**DATASET:**
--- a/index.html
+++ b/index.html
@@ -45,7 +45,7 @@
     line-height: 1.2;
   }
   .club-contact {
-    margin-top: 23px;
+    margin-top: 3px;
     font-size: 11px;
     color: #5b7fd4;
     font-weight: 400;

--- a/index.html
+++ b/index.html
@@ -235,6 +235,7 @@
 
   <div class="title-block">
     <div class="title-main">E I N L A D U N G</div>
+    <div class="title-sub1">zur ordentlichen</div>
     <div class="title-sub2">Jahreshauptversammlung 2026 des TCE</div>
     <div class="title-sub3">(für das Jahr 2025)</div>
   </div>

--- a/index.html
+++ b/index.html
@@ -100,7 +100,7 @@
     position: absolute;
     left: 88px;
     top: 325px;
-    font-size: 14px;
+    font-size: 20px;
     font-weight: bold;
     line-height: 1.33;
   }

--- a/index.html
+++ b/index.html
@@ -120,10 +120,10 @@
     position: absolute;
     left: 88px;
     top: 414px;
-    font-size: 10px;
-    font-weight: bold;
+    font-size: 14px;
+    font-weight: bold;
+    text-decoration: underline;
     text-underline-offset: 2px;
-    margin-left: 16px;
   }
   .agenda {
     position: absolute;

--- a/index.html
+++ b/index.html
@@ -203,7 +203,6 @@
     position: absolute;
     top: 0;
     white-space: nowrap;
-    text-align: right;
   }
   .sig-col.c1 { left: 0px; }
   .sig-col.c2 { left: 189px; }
* * *
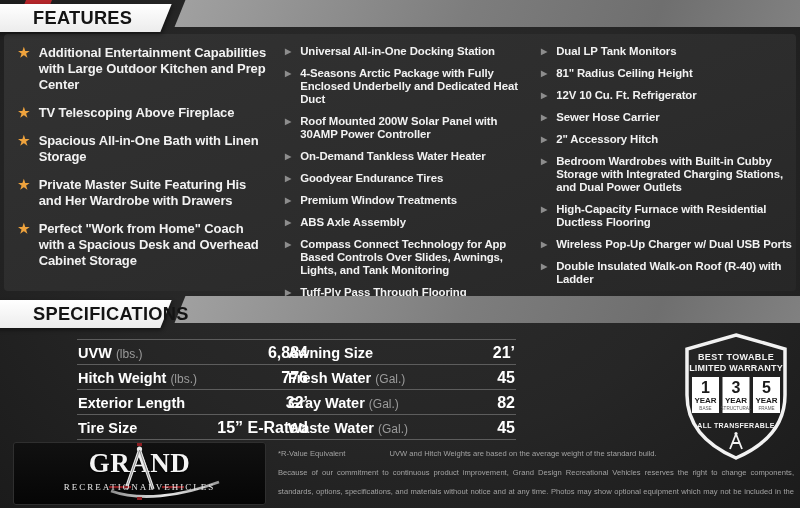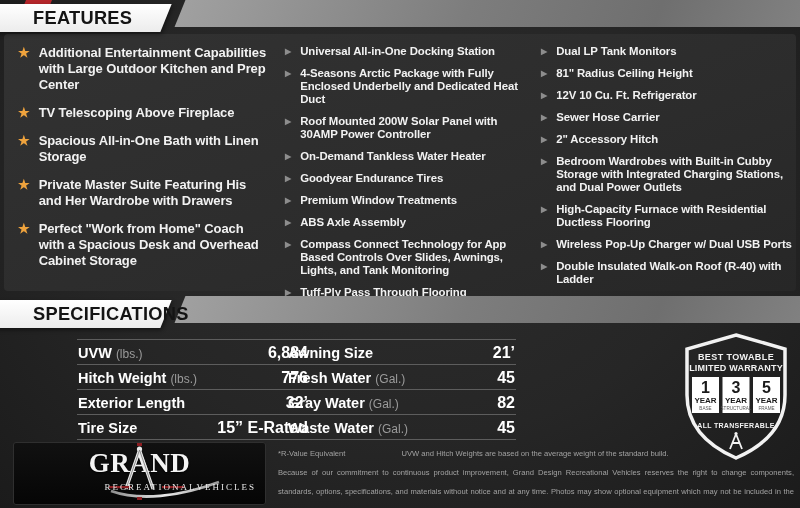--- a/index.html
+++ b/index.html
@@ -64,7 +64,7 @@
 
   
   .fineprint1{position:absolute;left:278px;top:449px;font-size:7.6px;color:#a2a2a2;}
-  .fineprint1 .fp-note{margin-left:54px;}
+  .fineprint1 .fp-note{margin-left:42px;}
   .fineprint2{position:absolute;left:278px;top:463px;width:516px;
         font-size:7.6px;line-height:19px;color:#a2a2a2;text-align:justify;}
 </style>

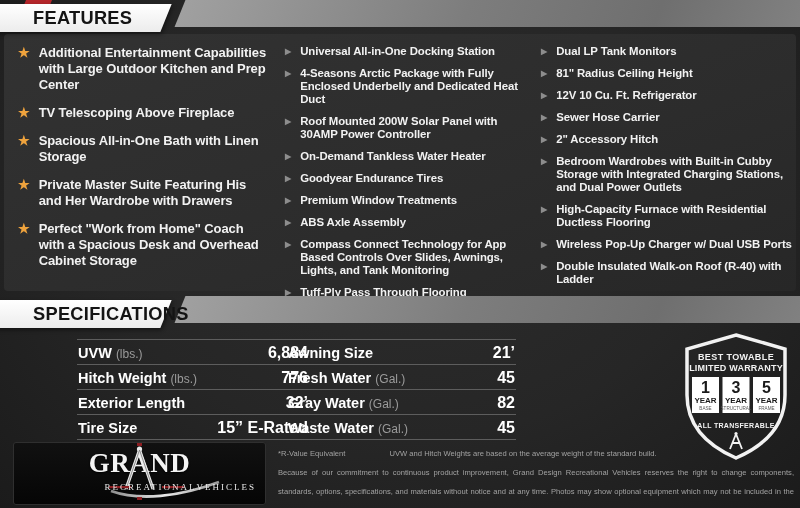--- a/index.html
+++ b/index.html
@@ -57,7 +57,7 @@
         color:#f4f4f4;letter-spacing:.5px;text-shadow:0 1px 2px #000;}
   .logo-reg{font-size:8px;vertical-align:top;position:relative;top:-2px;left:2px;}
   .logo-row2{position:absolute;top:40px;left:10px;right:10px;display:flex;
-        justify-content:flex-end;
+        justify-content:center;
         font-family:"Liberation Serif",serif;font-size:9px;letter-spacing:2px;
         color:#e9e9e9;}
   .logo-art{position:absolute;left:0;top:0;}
* * *
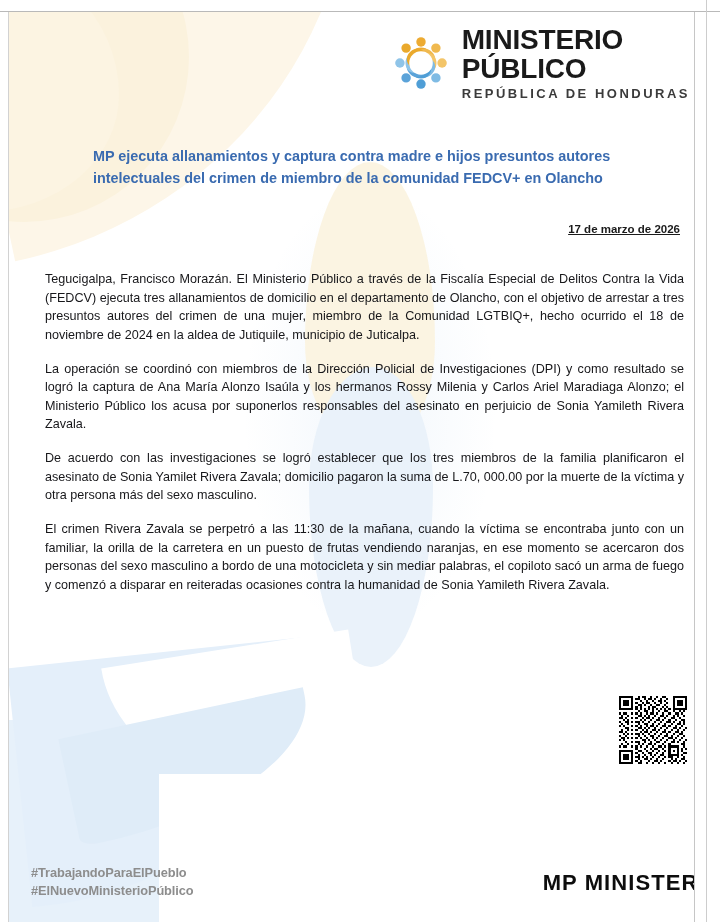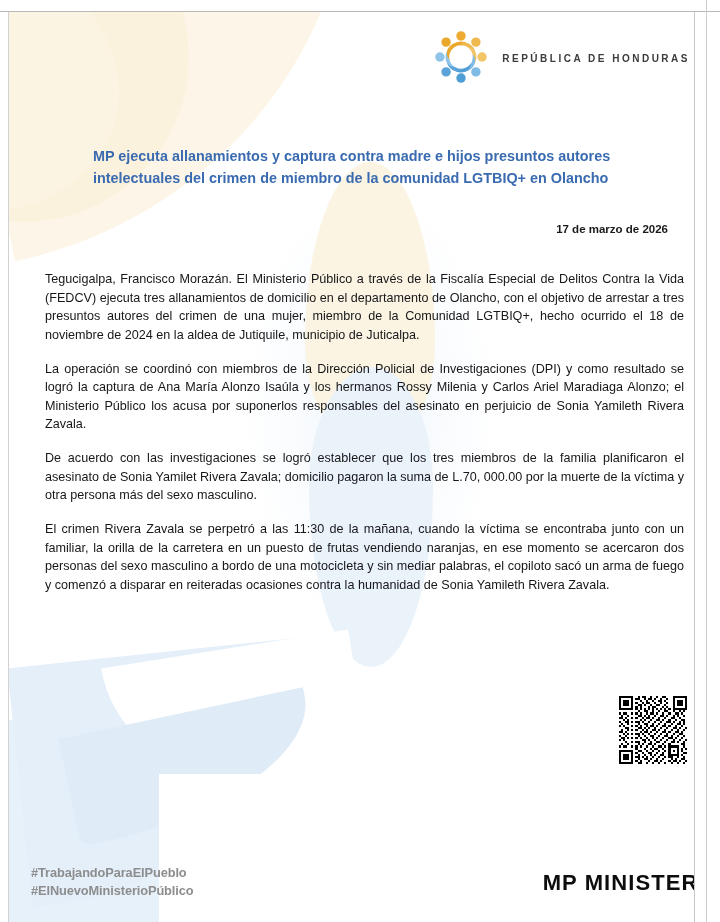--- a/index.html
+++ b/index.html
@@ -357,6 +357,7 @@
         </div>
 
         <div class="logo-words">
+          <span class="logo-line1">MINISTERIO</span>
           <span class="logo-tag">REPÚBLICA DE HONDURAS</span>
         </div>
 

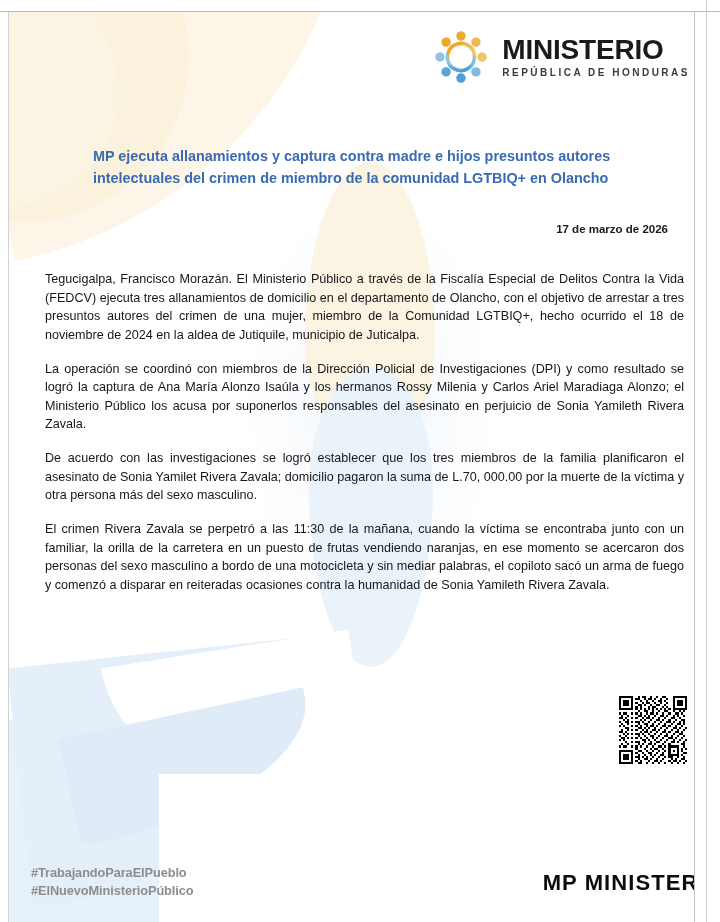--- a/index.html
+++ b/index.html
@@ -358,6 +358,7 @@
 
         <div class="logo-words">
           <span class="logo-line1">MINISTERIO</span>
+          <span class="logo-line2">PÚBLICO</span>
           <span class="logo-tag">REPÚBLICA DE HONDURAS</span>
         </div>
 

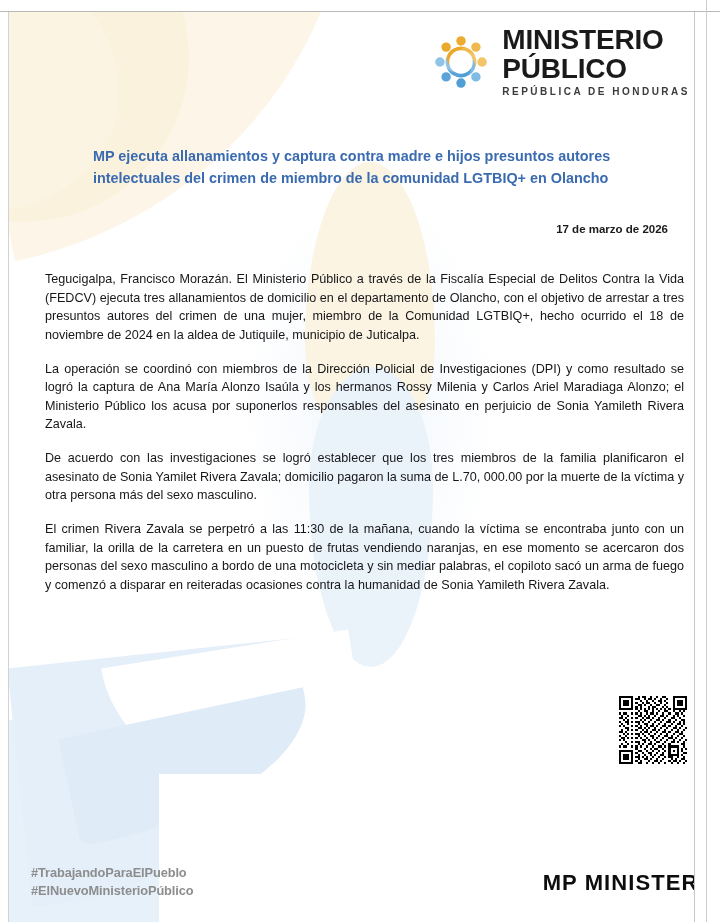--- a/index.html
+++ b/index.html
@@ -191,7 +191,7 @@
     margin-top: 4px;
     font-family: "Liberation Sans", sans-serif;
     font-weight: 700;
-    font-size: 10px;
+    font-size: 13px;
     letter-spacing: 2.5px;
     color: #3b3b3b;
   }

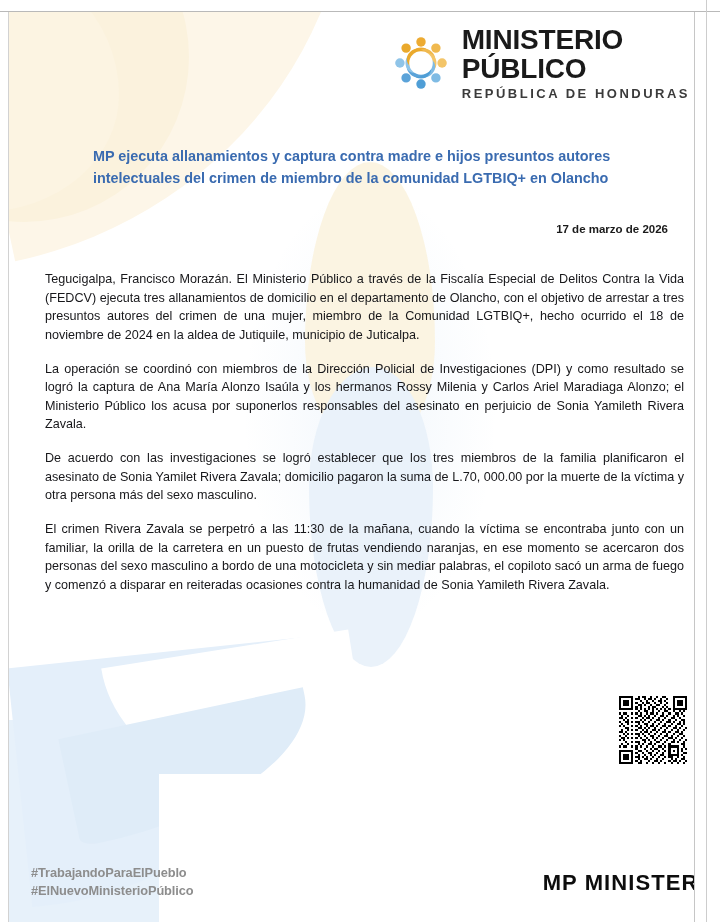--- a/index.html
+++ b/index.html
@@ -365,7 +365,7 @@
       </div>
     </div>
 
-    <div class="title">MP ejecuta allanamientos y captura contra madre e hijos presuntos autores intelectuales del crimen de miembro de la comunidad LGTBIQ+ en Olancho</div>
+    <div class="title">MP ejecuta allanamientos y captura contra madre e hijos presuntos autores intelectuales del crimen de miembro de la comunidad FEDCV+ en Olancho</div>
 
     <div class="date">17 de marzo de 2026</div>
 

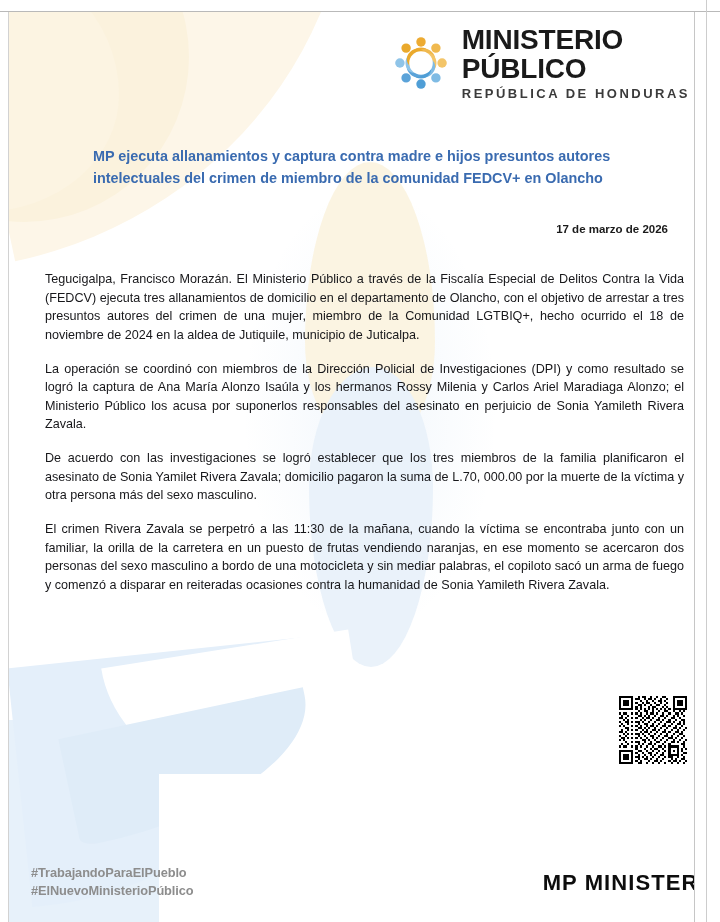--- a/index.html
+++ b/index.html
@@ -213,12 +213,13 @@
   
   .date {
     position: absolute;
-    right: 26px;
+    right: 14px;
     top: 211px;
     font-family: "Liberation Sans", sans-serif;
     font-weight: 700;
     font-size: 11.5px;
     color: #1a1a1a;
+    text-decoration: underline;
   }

**TASK REQUIREMENTS:**
Copy, from the material, each line that holds the string "Olancho".

**OUTPUT FOR THIS TASK:**
-    <div class="title">MP ejecuta allanamientos y captura contra madre e hijos presuntos autores intelectuales del crimen de miembro de la comunidad LGTBIQ+ en Olancho</div>
+    <div class="title">MP ejecuta allanamientos y captura contra madre e hijos presuntos autores intelectuales del crimen de miembro de la comunidad FEDCV+ en Olancho</div>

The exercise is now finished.